Start of Excerpted data

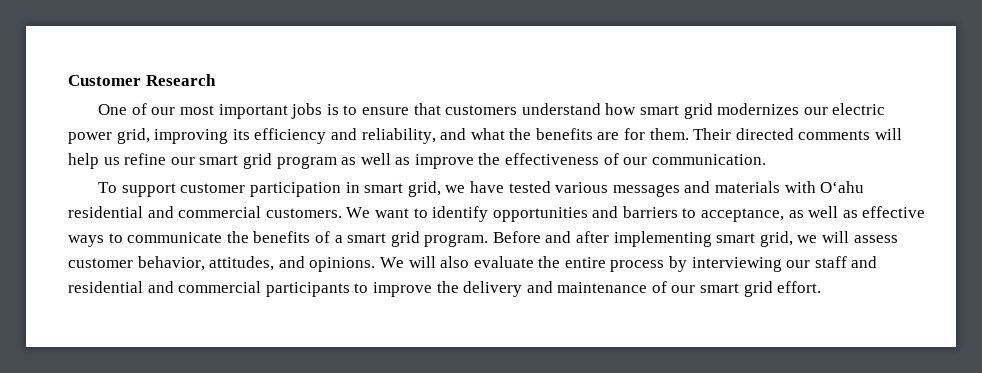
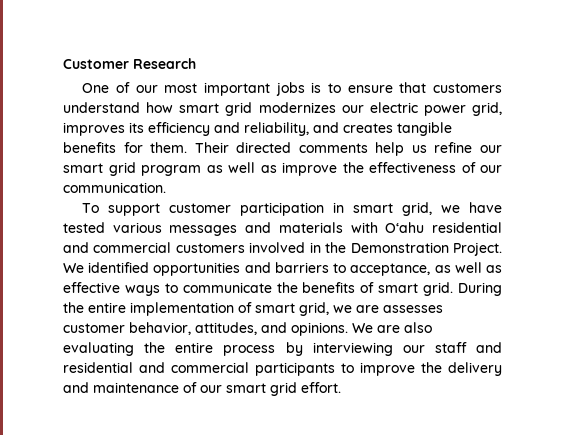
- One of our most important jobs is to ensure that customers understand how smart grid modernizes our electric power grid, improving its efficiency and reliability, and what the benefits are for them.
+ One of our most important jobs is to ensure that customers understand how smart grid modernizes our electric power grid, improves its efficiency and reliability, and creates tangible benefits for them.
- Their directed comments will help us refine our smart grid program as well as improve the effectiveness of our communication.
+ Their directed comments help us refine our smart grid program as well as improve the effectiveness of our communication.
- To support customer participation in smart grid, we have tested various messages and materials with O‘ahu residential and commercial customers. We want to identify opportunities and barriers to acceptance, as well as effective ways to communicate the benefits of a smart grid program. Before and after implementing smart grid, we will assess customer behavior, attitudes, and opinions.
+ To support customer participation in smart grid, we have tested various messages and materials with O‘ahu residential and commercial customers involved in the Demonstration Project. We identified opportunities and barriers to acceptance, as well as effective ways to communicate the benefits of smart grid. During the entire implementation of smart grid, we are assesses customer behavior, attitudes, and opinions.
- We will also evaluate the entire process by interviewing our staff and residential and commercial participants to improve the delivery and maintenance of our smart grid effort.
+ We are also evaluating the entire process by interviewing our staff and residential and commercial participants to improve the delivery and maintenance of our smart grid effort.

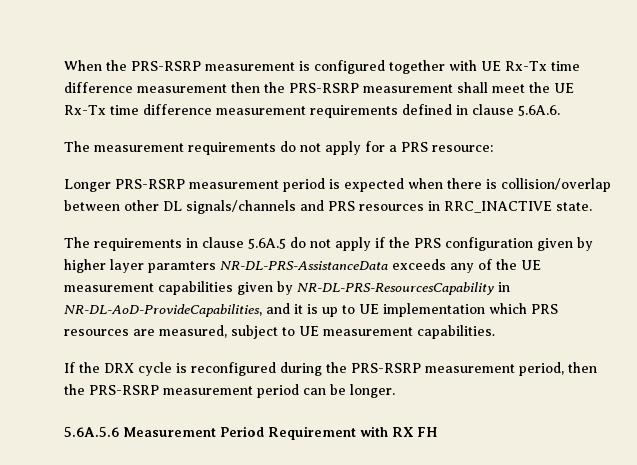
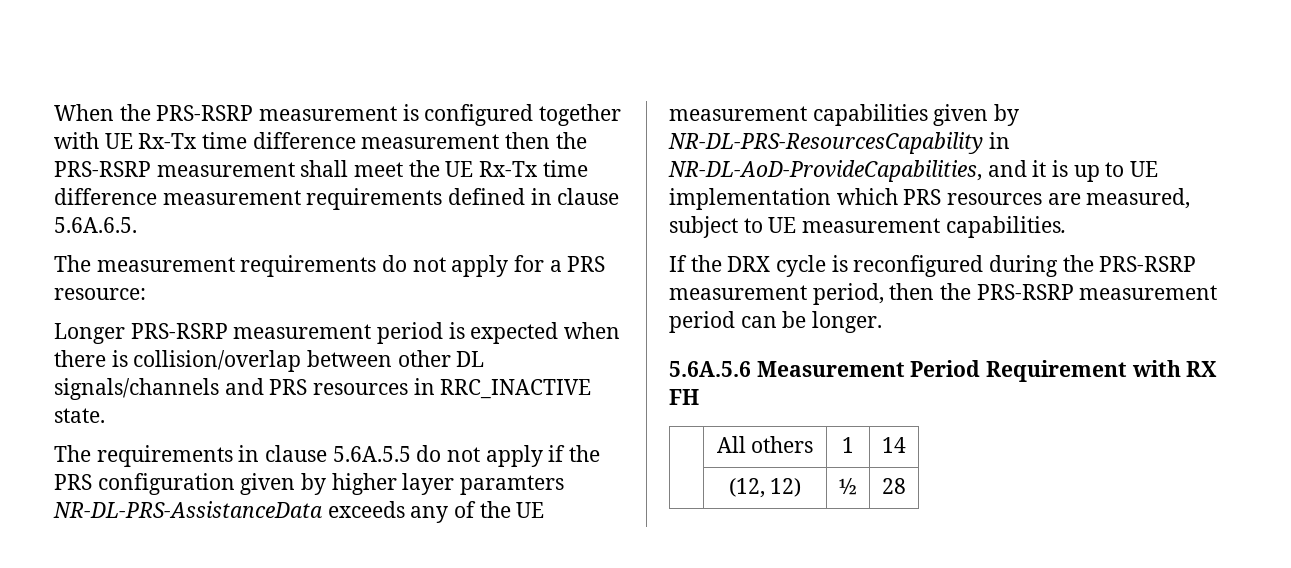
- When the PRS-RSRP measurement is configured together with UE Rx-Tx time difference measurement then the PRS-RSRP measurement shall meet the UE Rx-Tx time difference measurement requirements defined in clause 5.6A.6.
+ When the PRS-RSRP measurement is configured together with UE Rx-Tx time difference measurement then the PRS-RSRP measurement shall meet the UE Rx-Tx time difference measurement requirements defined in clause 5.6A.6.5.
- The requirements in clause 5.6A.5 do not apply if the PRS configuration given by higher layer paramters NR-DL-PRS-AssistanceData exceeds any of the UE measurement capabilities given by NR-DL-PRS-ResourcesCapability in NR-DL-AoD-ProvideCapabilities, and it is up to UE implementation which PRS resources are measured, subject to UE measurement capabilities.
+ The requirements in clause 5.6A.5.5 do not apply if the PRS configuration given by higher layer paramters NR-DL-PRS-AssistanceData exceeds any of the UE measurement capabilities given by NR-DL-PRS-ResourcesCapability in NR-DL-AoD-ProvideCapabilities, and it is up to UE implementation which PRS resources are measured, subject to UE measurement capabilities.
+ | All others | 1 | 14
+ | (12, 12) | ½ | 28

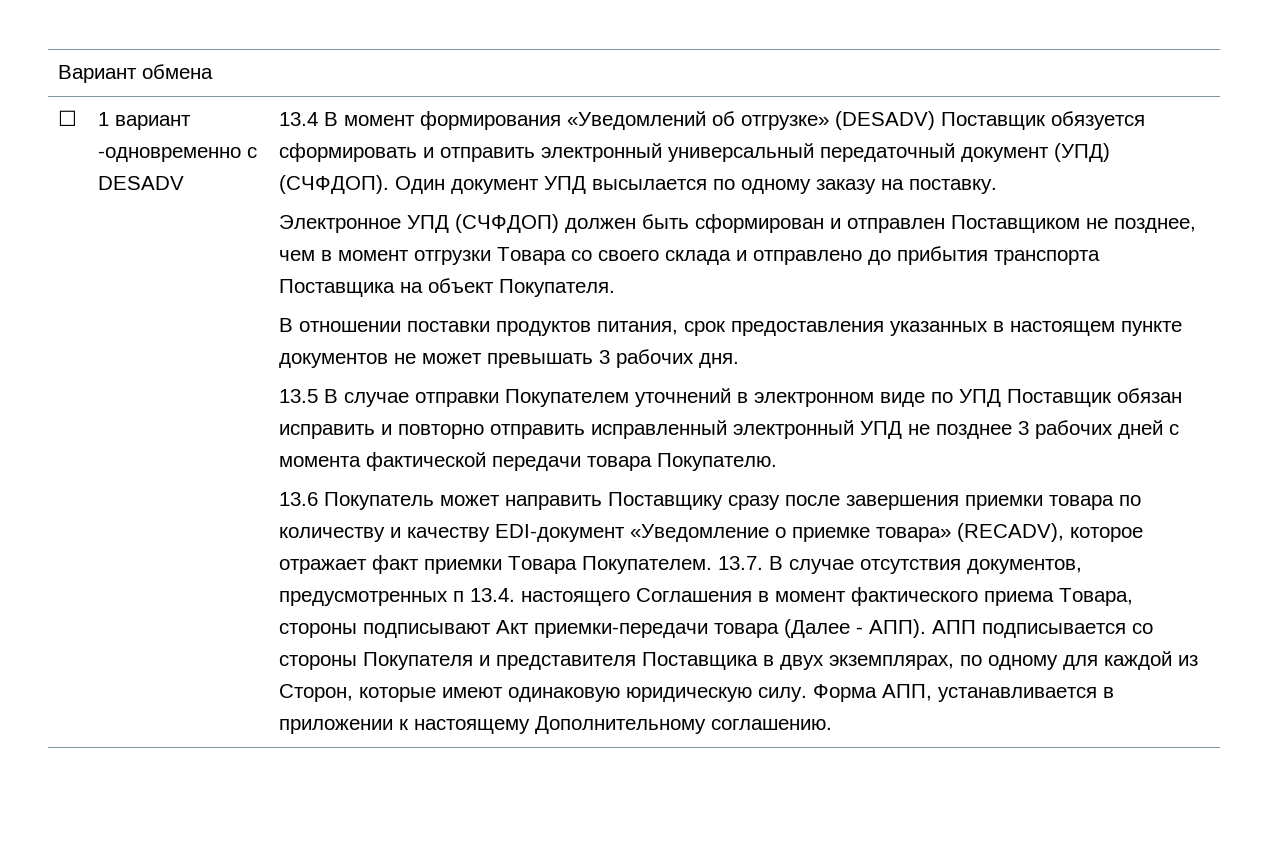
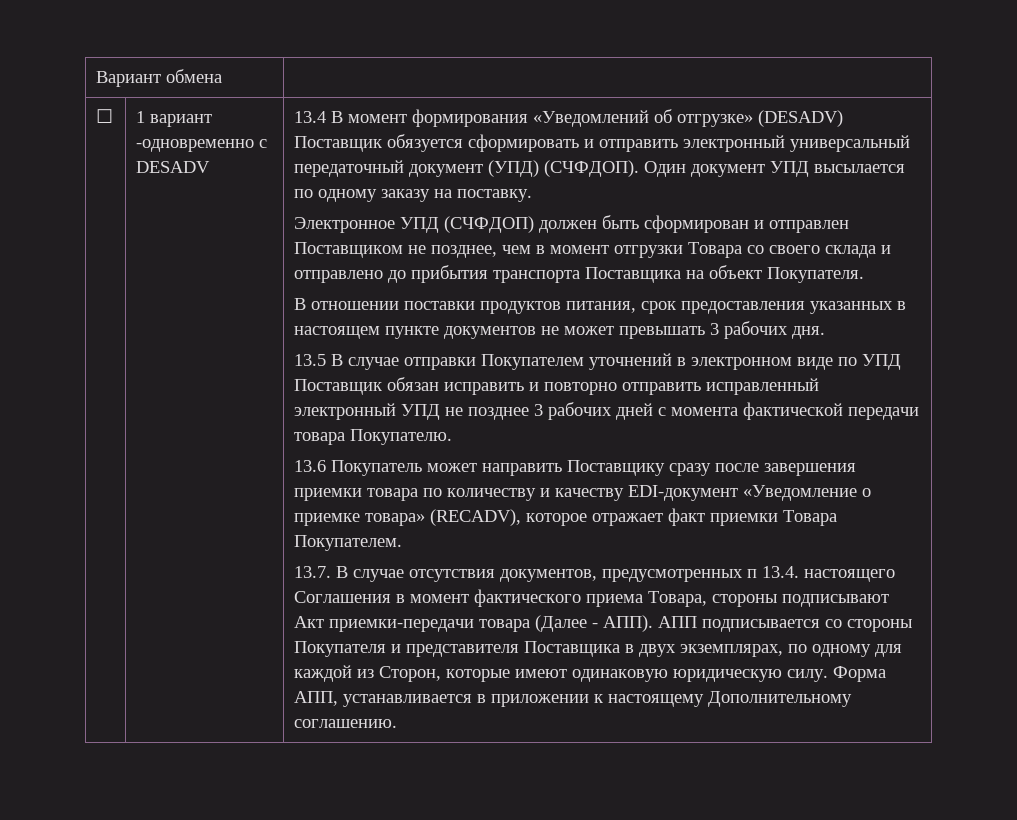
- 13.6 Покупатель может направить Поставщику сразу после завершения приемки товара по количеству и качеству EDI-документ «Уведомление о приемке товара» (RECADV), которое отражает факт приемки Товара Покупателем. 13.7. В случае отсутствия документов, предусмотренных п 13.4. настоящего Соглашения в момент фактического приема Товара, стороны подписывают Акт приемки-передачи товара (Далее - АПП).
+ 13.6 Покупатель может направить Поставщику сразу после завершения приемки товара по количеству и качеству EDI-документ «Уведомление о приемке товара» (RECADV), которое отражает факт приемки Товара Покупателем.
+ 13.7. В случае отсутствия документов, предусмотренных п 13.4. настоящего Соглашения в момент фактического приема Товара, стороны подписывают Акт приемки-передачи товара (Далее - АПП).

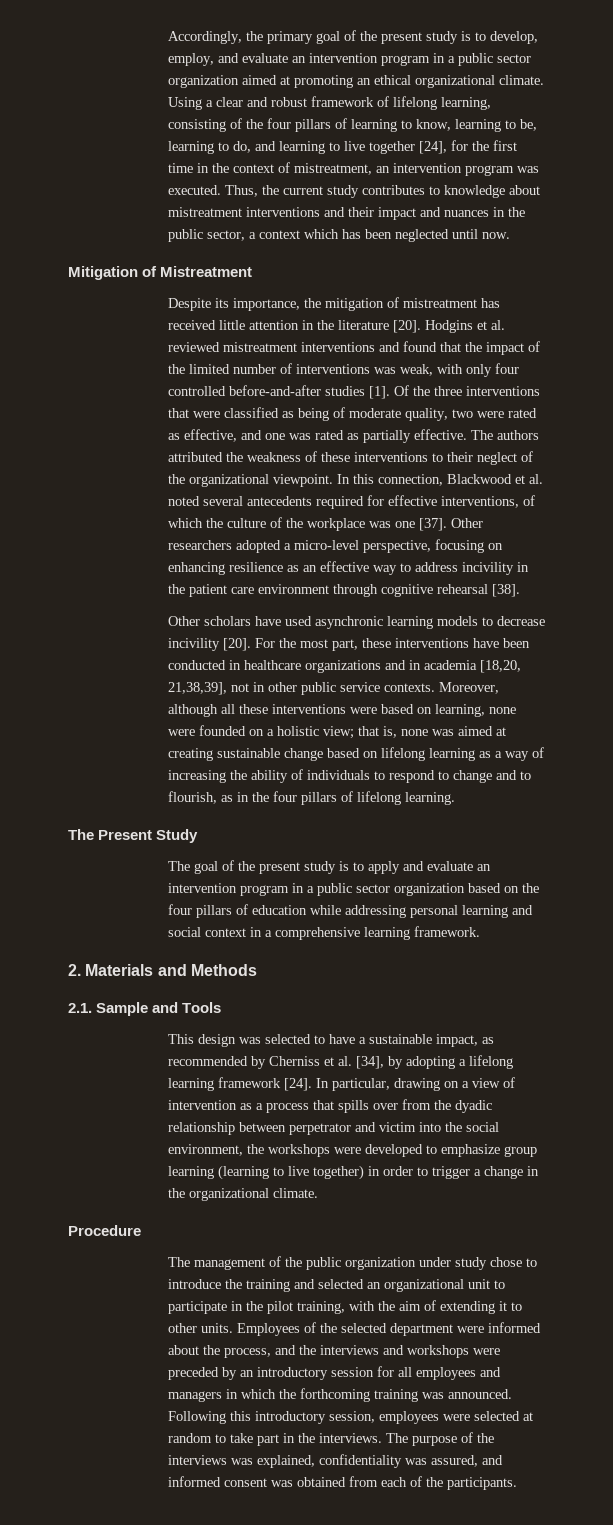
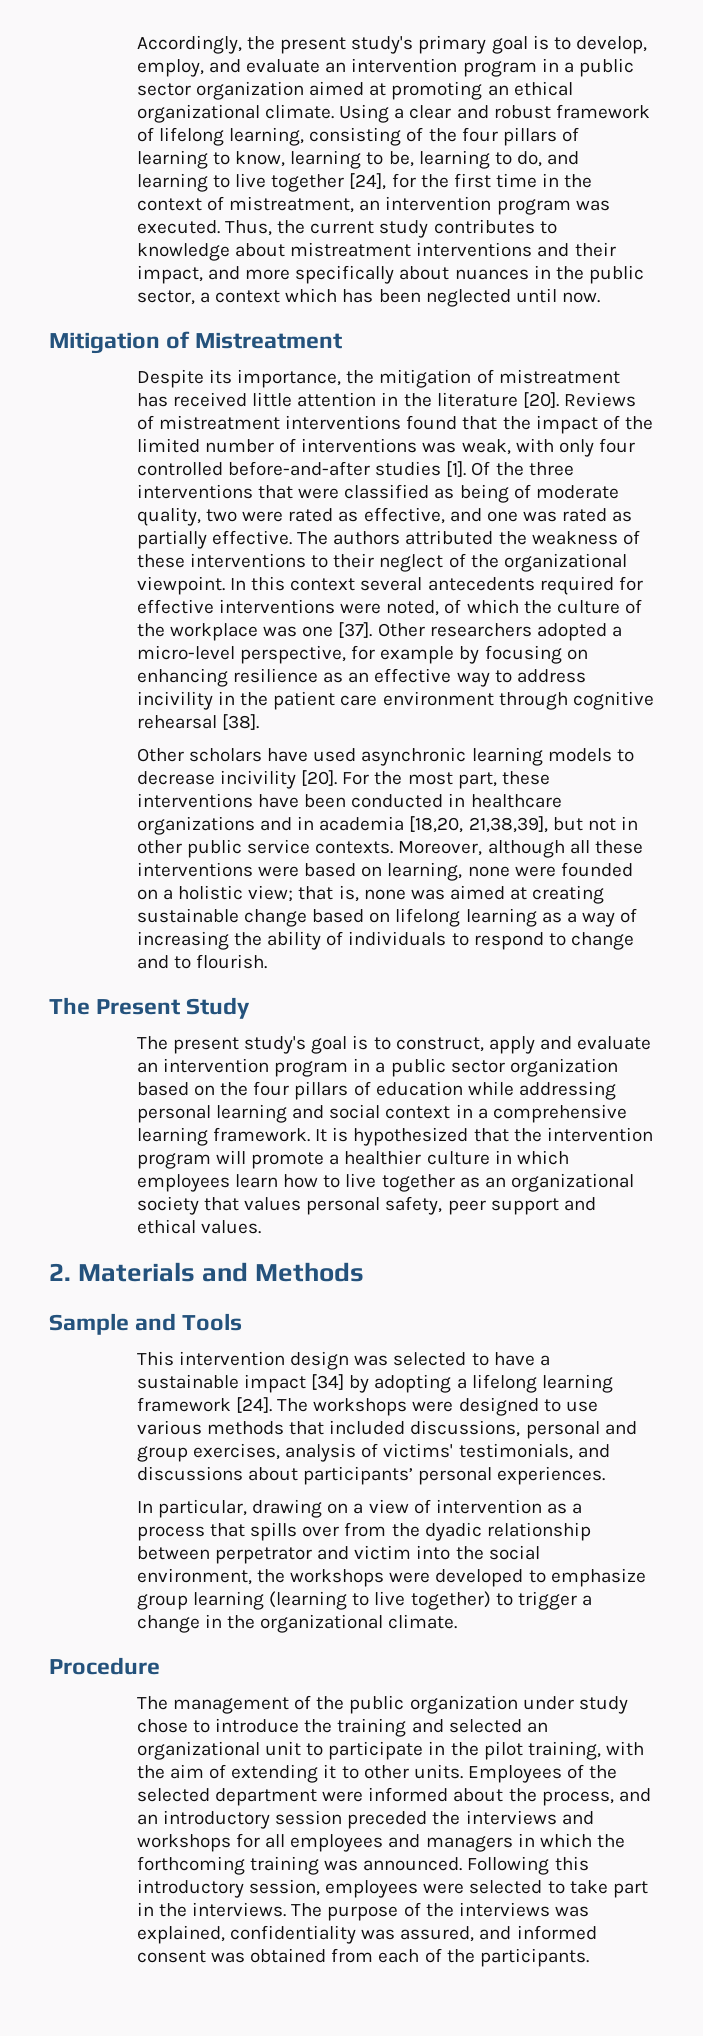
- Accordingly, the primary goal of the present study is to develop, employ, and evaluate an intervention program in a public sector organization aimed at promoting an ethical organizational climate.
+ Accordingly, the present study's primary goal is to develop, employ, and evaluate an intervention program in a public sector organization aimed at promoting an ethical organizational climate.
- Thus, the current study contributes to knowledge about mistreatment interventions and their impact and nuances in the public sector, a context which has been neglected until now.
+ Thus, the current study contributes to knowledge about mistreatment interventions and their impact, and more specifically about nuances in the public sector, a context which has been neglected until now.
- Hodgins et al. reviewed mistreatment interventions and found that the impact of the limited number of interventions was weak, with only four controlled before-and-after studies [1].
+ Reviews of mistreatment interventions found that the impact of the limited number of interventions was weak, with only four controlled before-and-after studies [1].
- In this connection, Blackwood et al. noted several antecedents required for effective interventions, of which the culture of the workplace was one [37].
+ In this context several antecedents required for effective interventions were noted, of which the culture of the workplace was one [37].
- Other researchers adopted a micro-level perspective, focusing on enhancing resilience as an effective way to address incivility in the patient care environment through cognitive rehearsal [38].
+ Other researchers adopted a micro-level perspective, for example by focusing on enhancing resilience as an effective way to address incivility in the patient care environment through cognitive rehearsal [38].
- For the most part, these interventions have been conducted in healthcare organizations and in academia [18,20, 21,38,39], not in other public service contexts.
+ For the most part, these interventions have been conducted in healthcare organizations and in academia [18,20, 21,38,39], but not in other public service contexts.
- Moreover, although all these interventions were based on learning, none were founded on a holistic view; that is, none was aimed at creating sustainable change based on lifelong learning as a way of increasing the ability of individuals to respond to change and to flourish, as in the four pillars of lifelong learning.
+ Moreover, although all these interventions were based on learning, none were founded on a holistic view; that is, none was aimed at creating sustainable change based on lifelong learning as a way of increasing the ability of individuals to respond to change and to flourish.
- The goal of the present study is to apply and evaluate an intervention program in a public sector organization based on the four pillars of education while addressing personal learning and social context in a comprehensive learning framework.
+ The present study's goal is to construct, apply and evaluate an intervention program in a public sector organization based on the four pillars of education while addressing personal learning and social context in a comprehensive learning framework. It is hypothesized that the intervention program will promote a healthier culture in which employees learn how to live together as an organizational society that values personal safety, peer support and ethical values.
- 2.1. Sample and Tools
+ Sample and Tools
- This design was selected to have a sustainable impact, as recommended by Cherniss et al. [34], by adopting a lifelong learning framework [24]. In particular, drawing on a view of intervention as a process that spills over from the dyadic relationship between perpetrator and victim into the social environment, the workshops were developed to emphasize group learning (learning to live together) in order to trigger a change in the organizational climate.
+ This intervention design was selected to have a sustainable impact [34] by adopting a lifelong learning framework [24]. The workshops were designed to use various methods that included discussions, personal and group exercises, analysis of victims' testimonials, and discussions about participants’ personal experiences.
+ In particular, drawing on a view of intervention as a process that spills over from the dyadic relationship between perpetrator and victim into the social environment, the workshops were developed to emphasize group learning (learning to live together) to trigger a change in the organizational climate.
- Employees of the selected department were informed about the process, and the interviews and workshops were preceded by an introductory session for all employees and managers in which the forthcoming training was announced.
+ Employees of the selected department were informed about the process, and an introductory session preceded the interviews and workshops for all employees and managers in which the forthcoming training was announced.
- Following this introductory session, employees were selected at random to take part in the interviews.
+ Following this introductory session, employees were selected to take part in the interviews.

End of Excerpted data

■ What you have to do: Leave out the pictures. Return exactly the lines from the first line of the records to the line bearing "- To support", inclusive.

■ Answer for the task:
- One of our most important jobs is to ensure that customers understand how smart grid modernizes our electric power grid, improving its efficiency and reliability, and what the benefits are for them.
+ One of our most important jobs is to ensure that customers understand how smart grid modernizes our electric power grid, improves its efficiency and reliability, and creates tangible benefits for them.
- Their directed comments will help us refine our smart grid program as well as improve the effectiveness of our communication.
+ Their directed comments help us refine our smart grid program as well as improve the effectiveness of our communication.
- To support customer participation in smart grid, we have tested various messages and materials with O‘ahu residential and commercial customers. We want to identify opportunities and barriers to acceptance, as well as effective ways to communicate the benefits of a smart grid program. Before and after implementing smart grid, we will assess customer behavior, attitudes, and opinions.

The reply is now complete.